L’Europa ha bisogno di innovazione per uscire dalla crisi economica, ma aumenta il divario tra gli Stati membri. È il quadro valutativo della Commissione europea, pubblicato lo scoro 26 marzo, a lanciare l’allarme. Se la resa innovativa dell’Unione europea in generale è andata migliorando negli ultimi anni, le differenze emergono se si guarda ai singoli Stati membri.

Secondo il rapporto, redatto nel quadro del progetto “l’Unione per l’innovazione”, mentre i paesi più innovativi hanno ulteriormente migliorato la loro resa, gli altri registrano un’assenza di progressione. In sostanza, i campioni dell’innovazione, tipicamente Svezia, Germania e Danimarca, non solo mantengono il loro primato, ma aumentano il distacco che li separa dagli altri.

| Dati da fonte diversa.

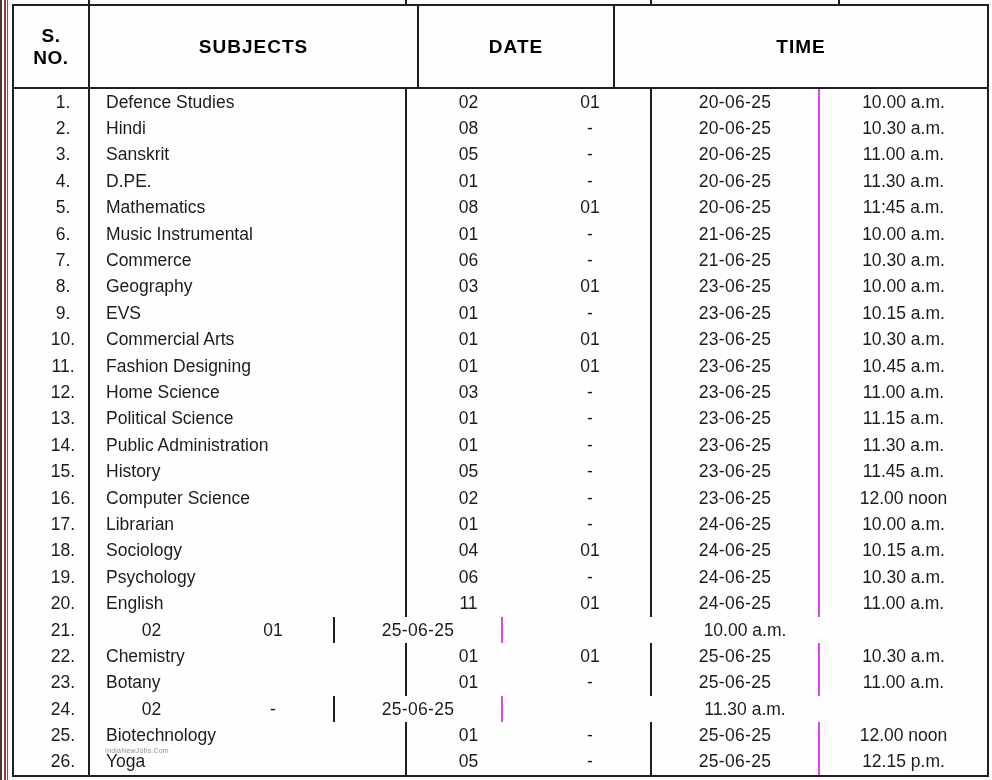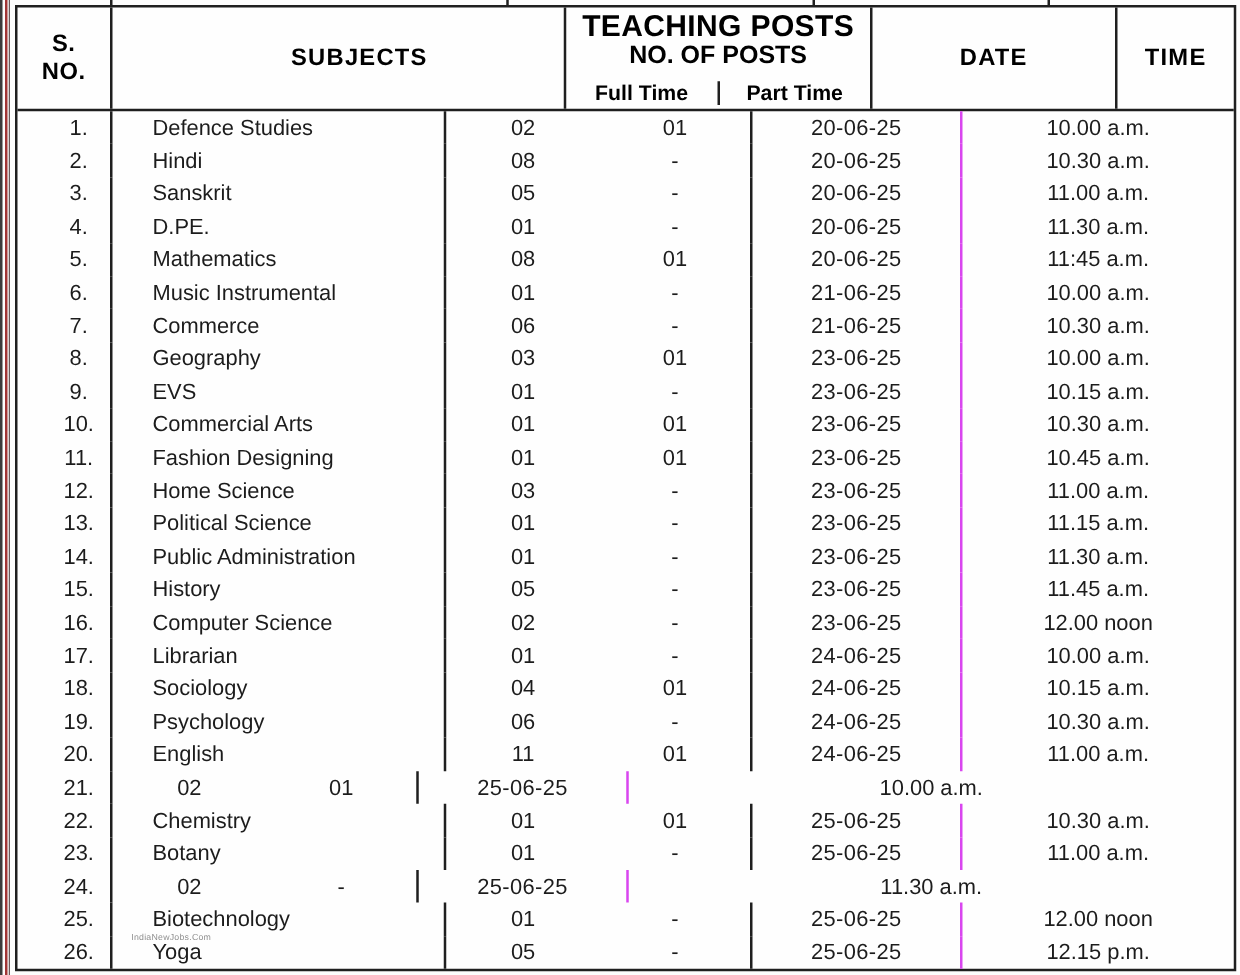--- a/index.html
+++ b/index.html
@@ -90,15 +90,6 @@
       <div class="th th-subjects">
         <span>SUBJECTS</span>
       </div>
-      <div class="th th-posts">
-        <div class="tp-title">TEACHING POSTS</div>
-        <div class="tp-sub">NO. OF POSTS</div>
-        <div class="tp-split">
-          <div class="tp-half">Full Time</div>
-          <div class="tp-divider"></div>
-          <div class="tp-half">Part Time</div>
-        </div>
-      </div>
       <div class="th th-date">
         <span>DATE</span>
       </div>

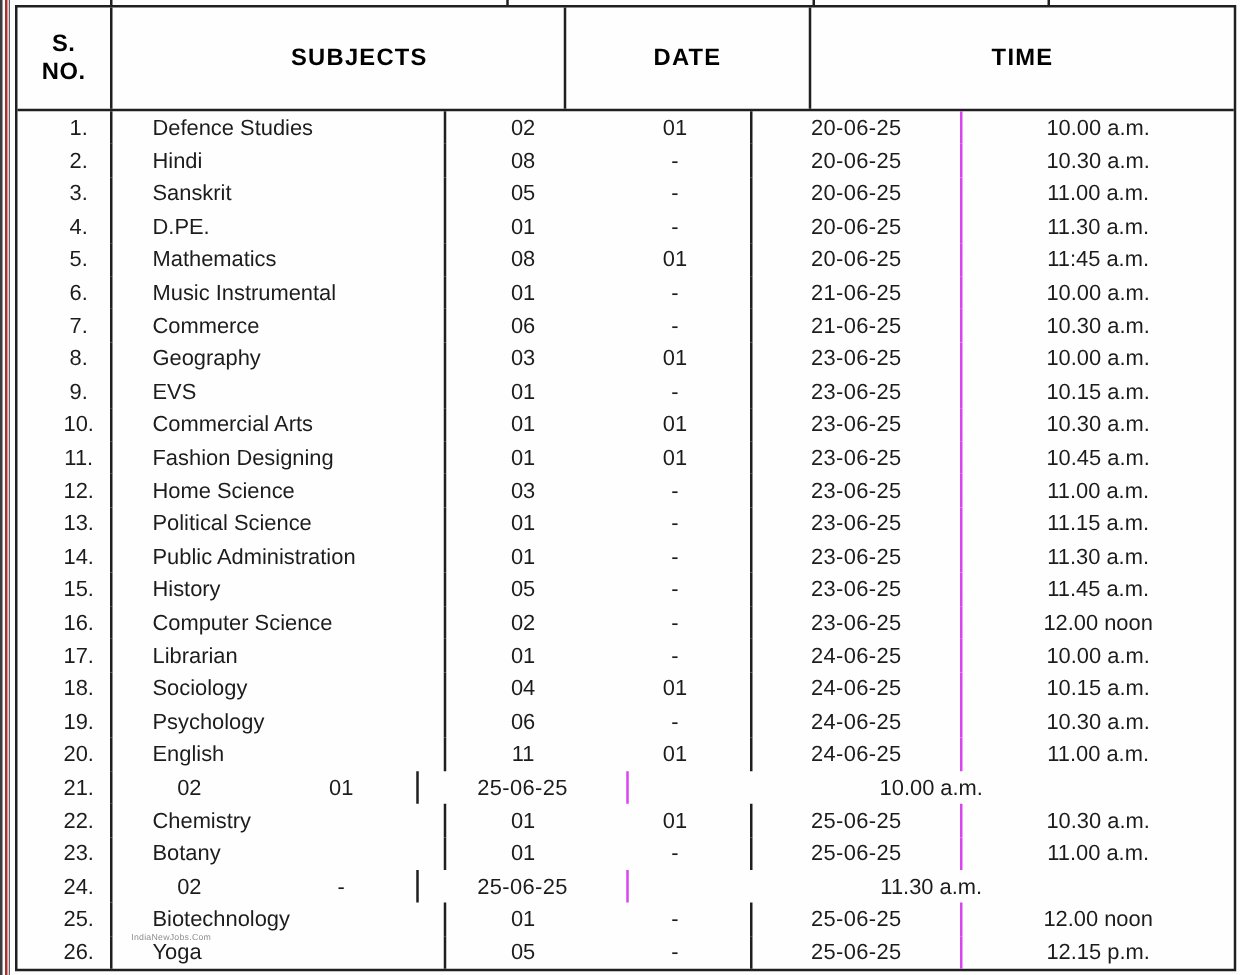--- a/index.html
+++ b/index.html
@@ -40,7 +40,7 @@
   .th{box-sizing:border-box;border-right:2px solid #1f1f1f;
       display:flex;align-items:center;justify-content:center;}
   .th-sno{width:76px;flex-direction:column;font-size:19px;line-height:1.15;letter-spacing:.5px;}
-  .th-subjects{width:329px;font-size:19px;letter-spacing:1px;margin-left:34px;}
+  .th-subjects{width:329px;font-size:19px;letter-spacing:1px;}
   .th-posts{width:245px;flex-direction:column;justify-content:flex-start;padding-top:3px;}
   .tp-title{font-size:24px;line-height:1.05;letter-spacing:.3px;}
   .tp-sub{font-size:20px;line-height:1.05;}

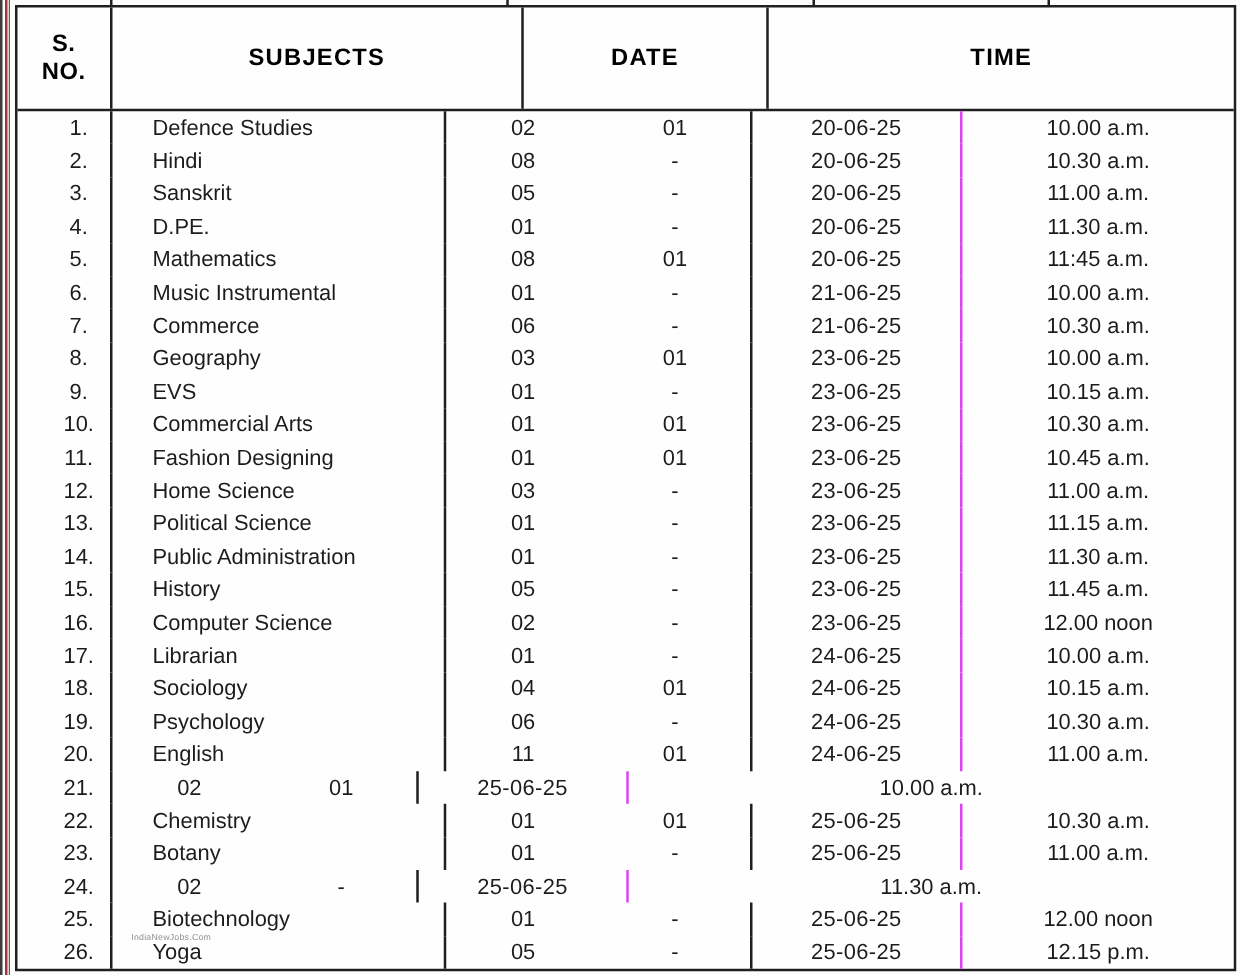--- a/index.html
+++ b/index.html
@@ -55,7 +55,7 @@
   .tr{flex:1;display:flex;align-items:stretch;}
   .td{box-sizing:border-box;display:flex;align-items:center;justify-content:center;}
   .td-sno{width:76px;border-right:2px solid #1f1f1f;padding-left:24px;}
-  .td-subject{width:267px;border-right:2px solid #1f1f1f;justify-content:flex-start;padding-left:32px;}
+  .td-subject{width:317px;border-right:2px solid #1f1f1f;justify-content:flex-start;padding-left:16px;}
   .td-full{width:123px;}
   .td-part{width:122px;border-right:2px solid #1f1f1f;}
   .td-date{width:168px;border-right:2px solid #d946ef;letter-spacing:.3px;}

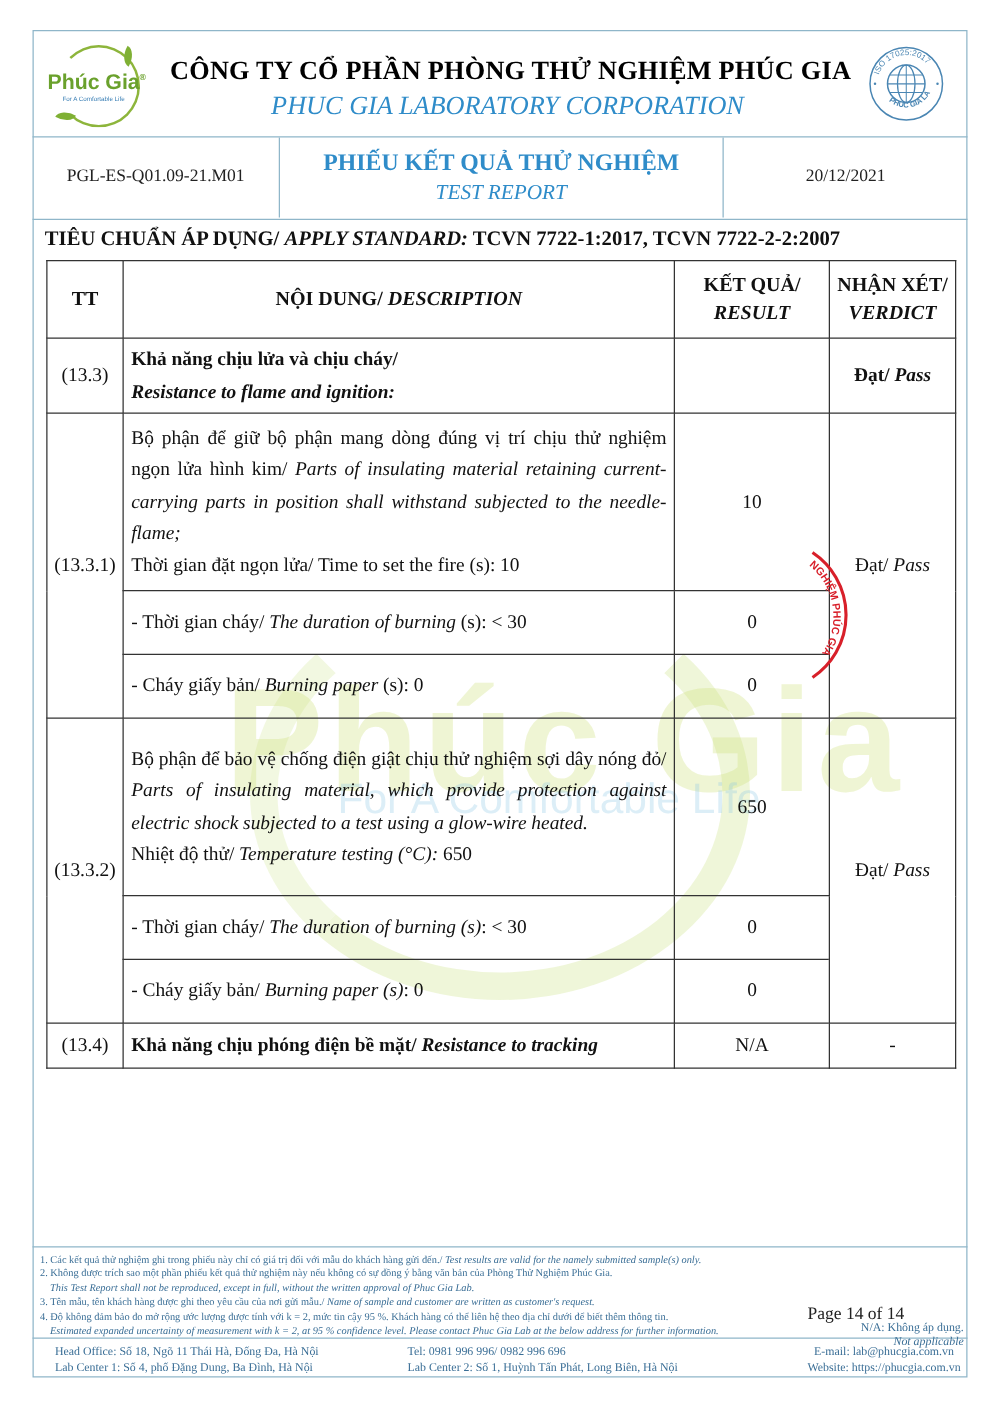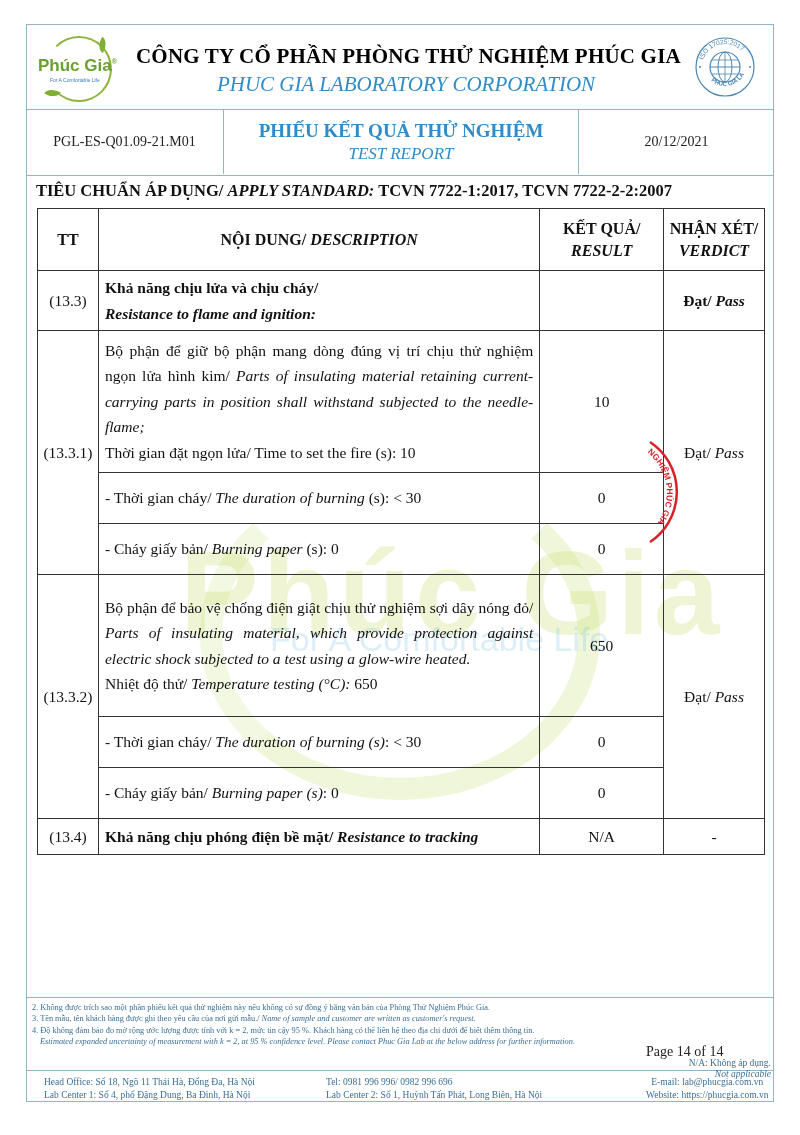--- a/index.html
+++ b/index.html
@@ -258,6 +258,7 @@
 
 <div class="notes-box">
   <div class="notes">
+    <div><span>1. Các kết quả thử nghiệm ghi trong phiếu này chỉ có giá trị đối với mẫu do khách hàng gửi đến./ </span><span class="en">Test results are valid for the namely submitted sample(s) only.</span></div>
     <div><span>2. Không được trích sao một phần phiếu kết quả thử nghiệm này nếu không có sự đồng ý bằng văn bản của Phòng Thử Nghiệm Phúc Gia.</span></div>
     <div><span>3. Tên mẫu, tên khách hàng được ghi theo yêu cầu của nơi gửi mẫu./ </span><span class="en">Name of sample and customer are written as customer's request.</span></div>
     <div><span>4. Độ không đảm bảo đo mở rộng ước lượng được tính với k = 2, mức tin cậy 95 %. Khách hàng có thể liên hệ theo địa chỉ dưới để biết thêm thông tin.</span></div>

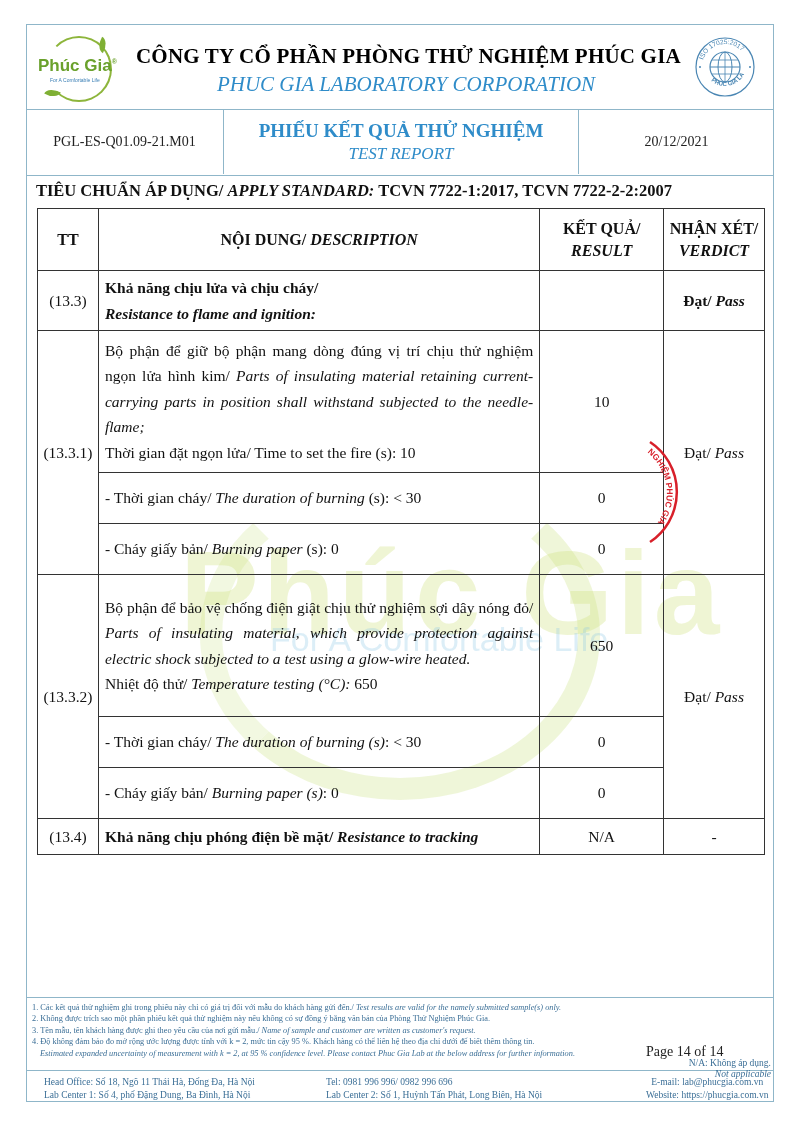--- a/index.html
+++ b/index.html
@@ -260,6 +260,7 @@
   <div class="notes">
     <div><span>1. Các kết quả thử nghiệm ghi trong phiếu này chỉ có giá trị đối với mẫu do khách hàng gửi đến./ </span><span class="en">Test results are valid for the namely submitted sample(s) only.</span></div>
     <div><span>2. Không được trích sao một phần phiếu kết quả thử nghiệm này nếu không có sự đồng ý bằng văn bản của Phòng Thử Nghiệm Phúc Gia.</span></div>
+    <div class="indent en">This Test Report shall not be reproduced, except in full, without the written approval of Phuc Gia Lab.</div>
     <div><span>3. Tên mẫu, tên khách hàng được ghi theo yêu cầu của nơi gửi mẫu./ </span><span class="en">Name of sample and customer are written as customer's request.</span></div>
     <div><span>4. Độ không đảm bảo đo mở rộng ước lượng được tính với k = 2, mức tin cậy 95 %. Khách hàng có thể liên hệ theo địa chỉ dưới để biết thêm thông tin.</span></div>
     <div class="indent en">Estimated expanded uncertainty of measurement with k = 2, at 95 % confidence level. Please contact Phuc Gia Lab at the below address for further information.</div>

E l’Italia? La Commissione la classifica in “serie C”, inserendola nel quadro dei paesi che hanno migliorato le loro performance, ma senza aver raggiunto ancora un risultato soddisfacente. Siamo ancora lontani dai “leader dell’innovazione” come i Paesi del nord Europa e dai “Paesi che tengono il passo”, come Francia e Regno Unito. Al pari di Grecia, Spagna e Portogallo infatti, il nostro Paese viene indicato come un “innovatore moderato”; risultato comunque incoraggiante, soprattutto se visto alla luce delle prestazioni degli anni precedenti. Da quando l’Italia ha aderito al progetto “Unione per l’innovazione” ha aumentato il proprio livello d’innovazione di ben tre punti percentuali, nonostante la crisi.

Ancora resta molto da fare, sia a livello nazionale, da parte degli Stati membri, che europeo. “Gli investimenti nell’innovazione sono essenziali se vogliamo mantenere la nostra competitività globale e rilanciare la crescita in Europa”, ha commentato lo stesso Vicepresidente della Commissione europea e Commissario responsabile per l’industria e l’imprenditoria, Antonio Tajani.

Per rilanciare l’economia europea e tornare a crescere, la Commissione individua alcuni punti utili, tra cui incentivare le iniziative di innovazione da parte di imprese e università, aumentare la spesa per la ricerca e lo sviluppo (R&S) e sviluppare forti legami tra mondo industriale e scienza.

Svizzera, Stati uniti, Giappone e Corea del Sud, si riconfermano leader globali nel settore dell’innovazione e degli investimenti nella ricerca. Se l’Europa vuole tenere il passo con i tempi, non può mancare a questo appuntamento con il futuro e fare dell’innovazione “il centro delle agende politiche di tutti gli Stati membri”, come ha affermato Máire Geoghegan-Quinn, Commissaria responsabile per la ricerca, l’innovazione e la scienza. Temi che la stessa Commissaria svilupperà il prossimo 4 maggio, in occasione dell’Open Day del Centro di Ricerca europeo di Ispra, braccio scientifico della Commissione europea.